Цицерон | страница 34



Во главе этой грозной армии всадников встали двое — Цепион, соперник Друза, лично его ненавидевший, и консул этого года Марций Филипп, сочувствовавший демократии. Человек он был недобрый, вспыльчивый, резкий, злоязычный, но оратор хороший. Оба яростно нападали на Друза в сенате и на народном собрании.

Катастрофа

Законы Друза были приняты. Однако с их принятием борьба не кончилась. Наоборот. Она кипела сейчас с особой яростью. Так прошли зима, весна и лето. В начале сентября были праздники — так называемые Римские игры. 9 сентября 91 года Красс со своими друзьями уехал на Тускуланскую виллу. Он был особенно мил и остроумен, что называется, в ударе. Но когда через три дня он, отдохнувший и повеселевший, вернулся в Рим, его ожидало ошеломляющее известие. 12 сентября, в последний день праздников, консул Филипп созвал народное собрание и объявил, что «должен искать более разумного государственного совета, ибо с теперешним сенатом он не в состоянии управлять Республикой». Слова эти отдавали государственным переворотом. Все были взволнованы. На другой день утром Друз созвал сенат в Курии, чтобы доложить о более чем странном заявлении консула. Цицерон и его младший брат Квинт тоже побежали в Курию. Они, разумеется, не были сенаторами и не могли выступать. Но им можно было присутствовать. И вот вместе с другими любопытными оба мальчика пристроились в прихожей и не спускали глаз с ораторов.
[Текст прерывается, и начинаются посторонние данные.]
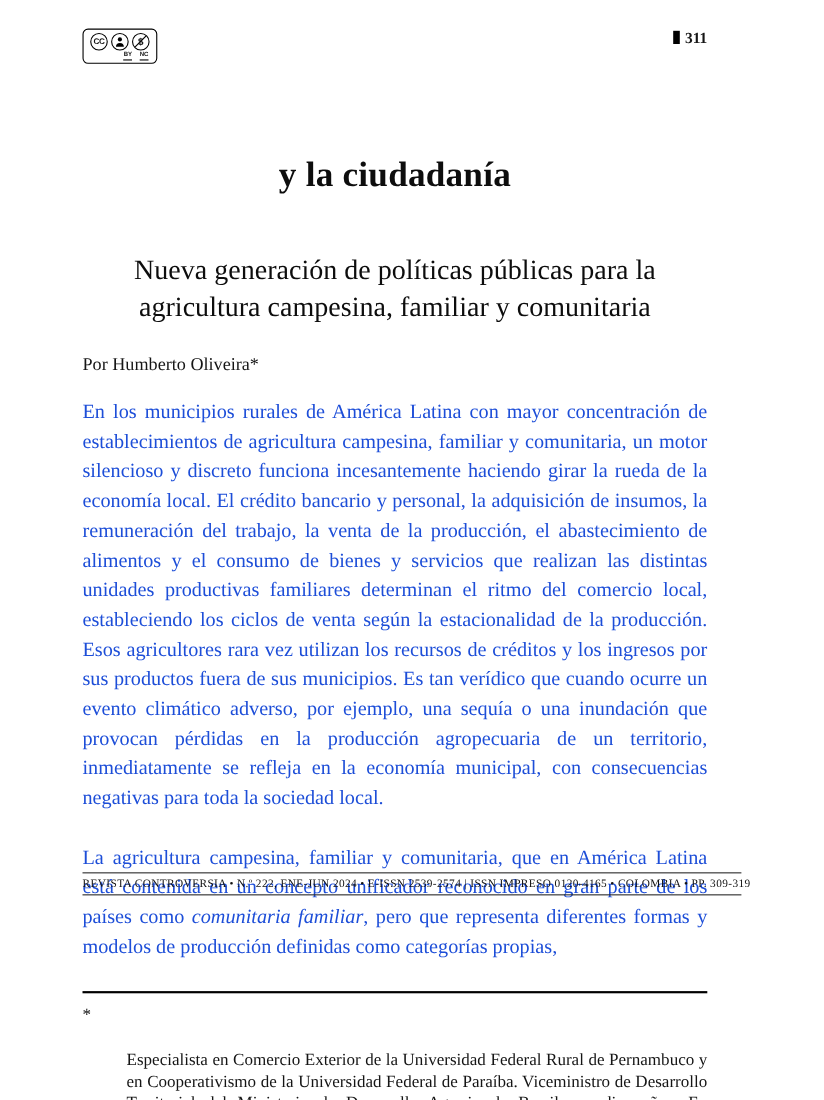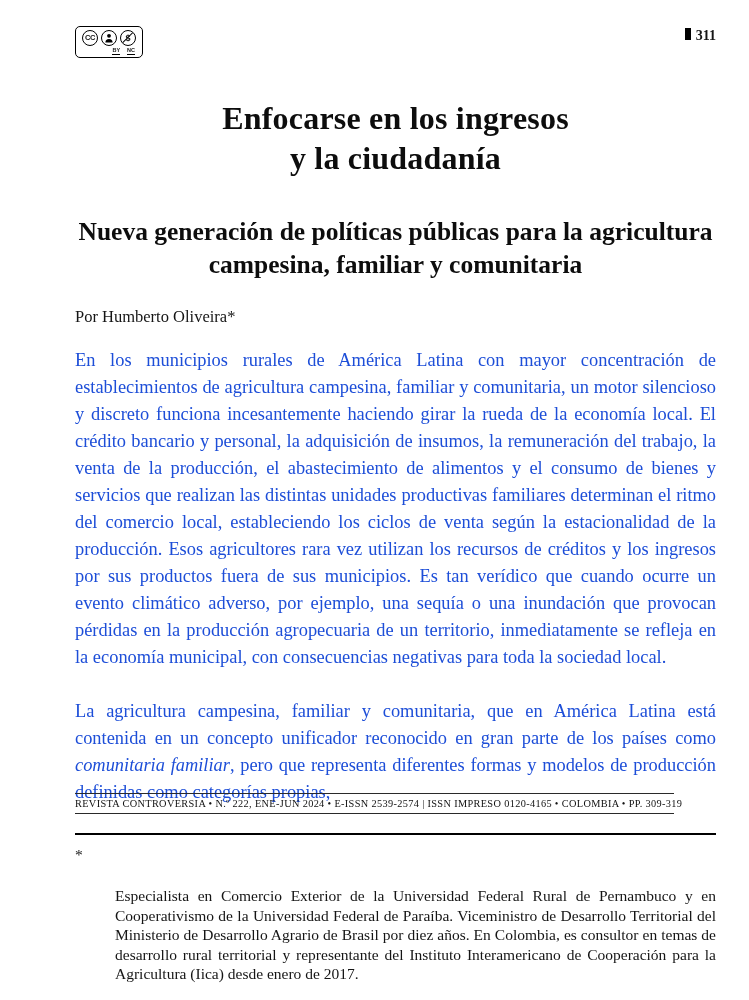"CC" .page { padding: 26px 33px 0 75px -> 26px 106px 0 75px }
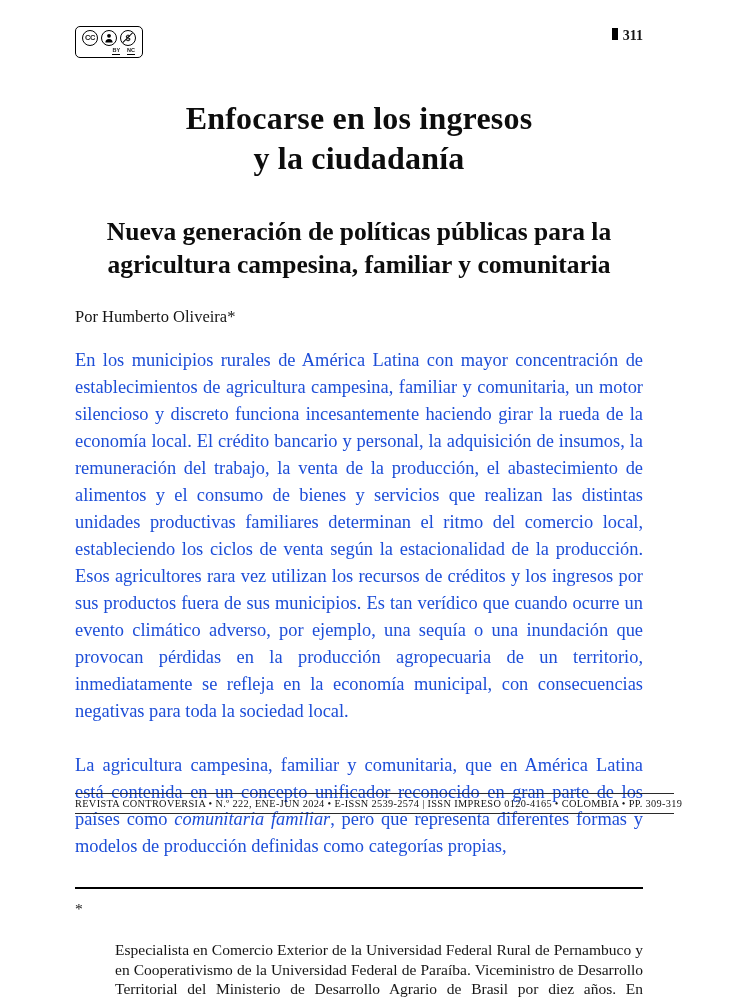"Enfocarse en los ingresos" span { html: <span>Enfocarse en los ingresos</span> -> none }
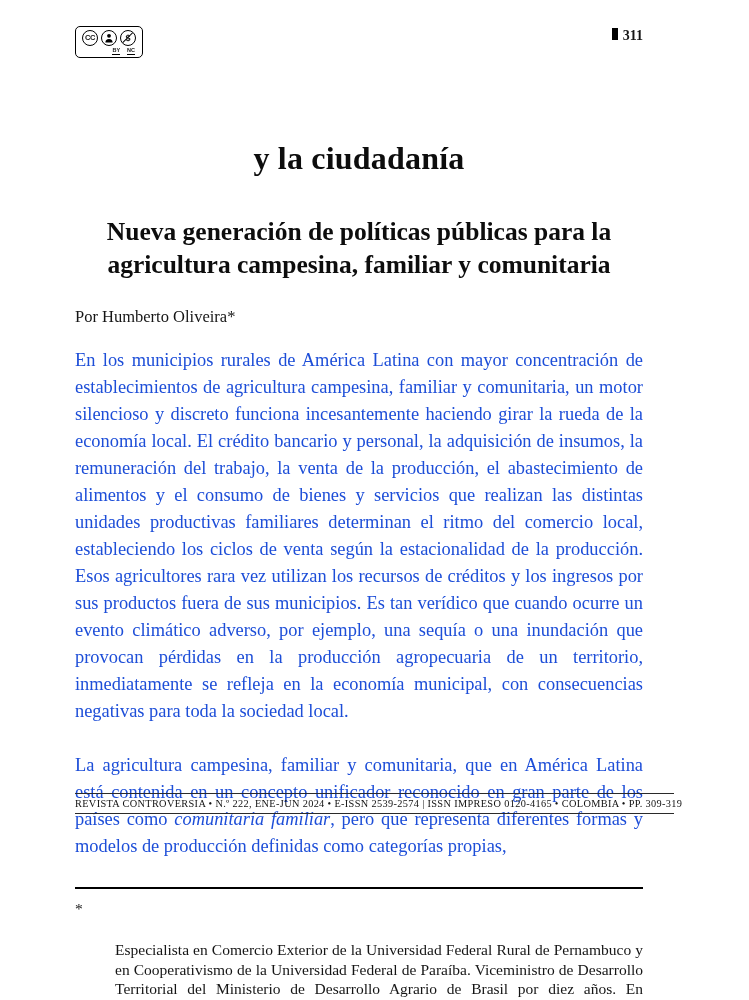"Nueva generación de políticas públicas" .subtitle { font-weight: bold -> normal; margin-top: 36px -> 50px }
Они видели, как сначала поднялся Ливий Друз и сурово выступил против консула. Филипп собирался возразить, и тут со своей скамьи вскочил Красс… «После всякого… выступления Красса… казалось, что он никогда в жизни не говорил так хорошо… Однако тут все единодушно согласились, что если Красс всегда превосходил всех остальных, то в этот день он превзошел самого себя». Консул Филипп, человек неистовый и вспыльчивый, пришел в ярость, когда на него, словно огненные искры, посыпались слова Красса. Он хотел остановить оратора, прибег даже к угрозам и кричал, что наложит на него штраф. Тщетно! С таким же успехом он мог бы попытаться остановить бушующее пламя.
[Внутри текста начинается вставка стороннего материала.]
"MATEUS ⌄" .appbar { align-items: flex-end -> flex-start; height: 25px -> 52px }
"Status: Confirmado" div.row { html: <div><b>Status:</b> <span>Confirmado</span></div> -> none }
— Не имущество мое тебе надо урезать, если ты хочешь усмирить Люция Красса: язык мой тебе надо для этого отрезать! Но даже будь он вырван, само дыханье мое восславит мою свободу и опровергнет твой произвол!
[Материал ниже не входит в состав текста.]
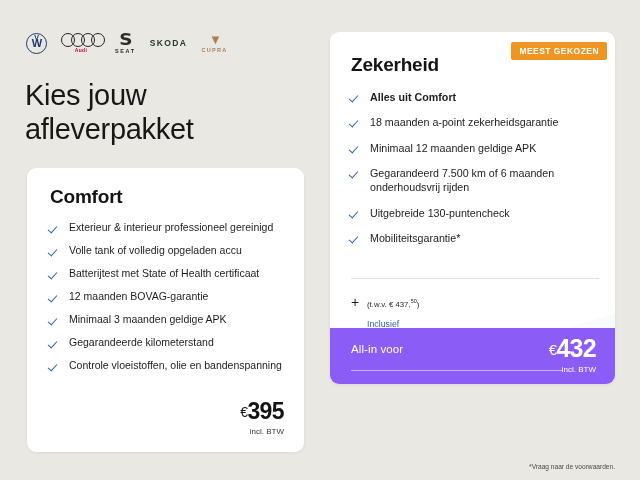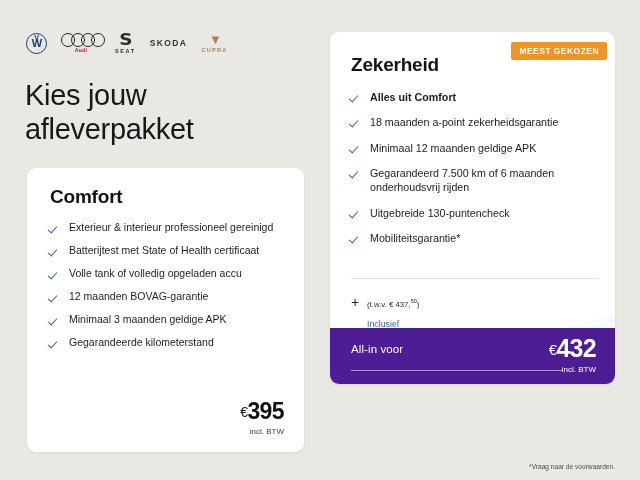"Batterijtest met State of Health" li { order: before "Volle tank of volledig opgeladen" -> after "Volle tank of volledig opgeladen" }
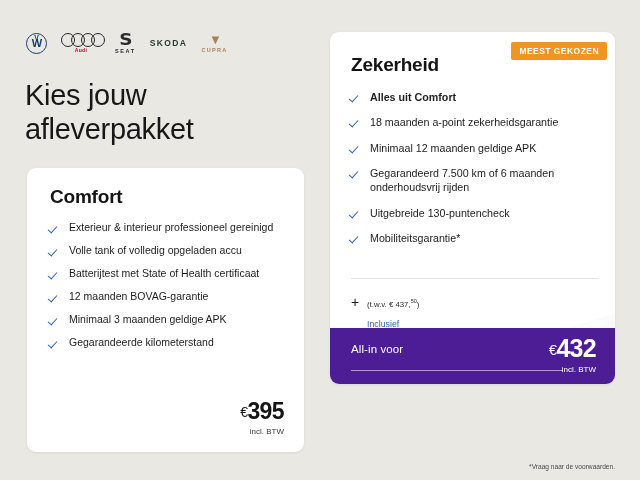"All-in voor" .bluebar { background: #4c1d95 -> #8b5cf6 }
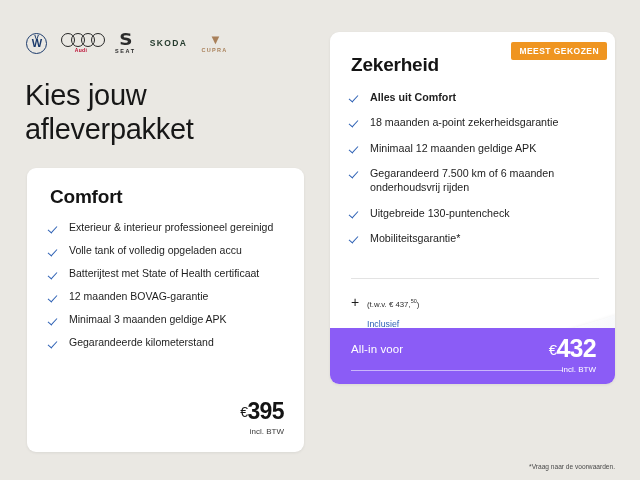"Controle vloeistoffen, olie en" li { html: none -> <li> <span></span> <span>Controle vloeistoffen, olie en bandenspanning</span> </li> }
И «со всей мощью своей страсти, ума и дарования Красс продолжал говорить и говорить». Обоим мальчикам казалось, что в него вселился некий бог. Филипп был повержен. Сенат вынес постановление, гласившее: «Римский народ не должен сомневаться в том, что сенат всегда неизменно верен заботе о благе Республики». Это была великая победа. И братья торжествовали вместе с оратором.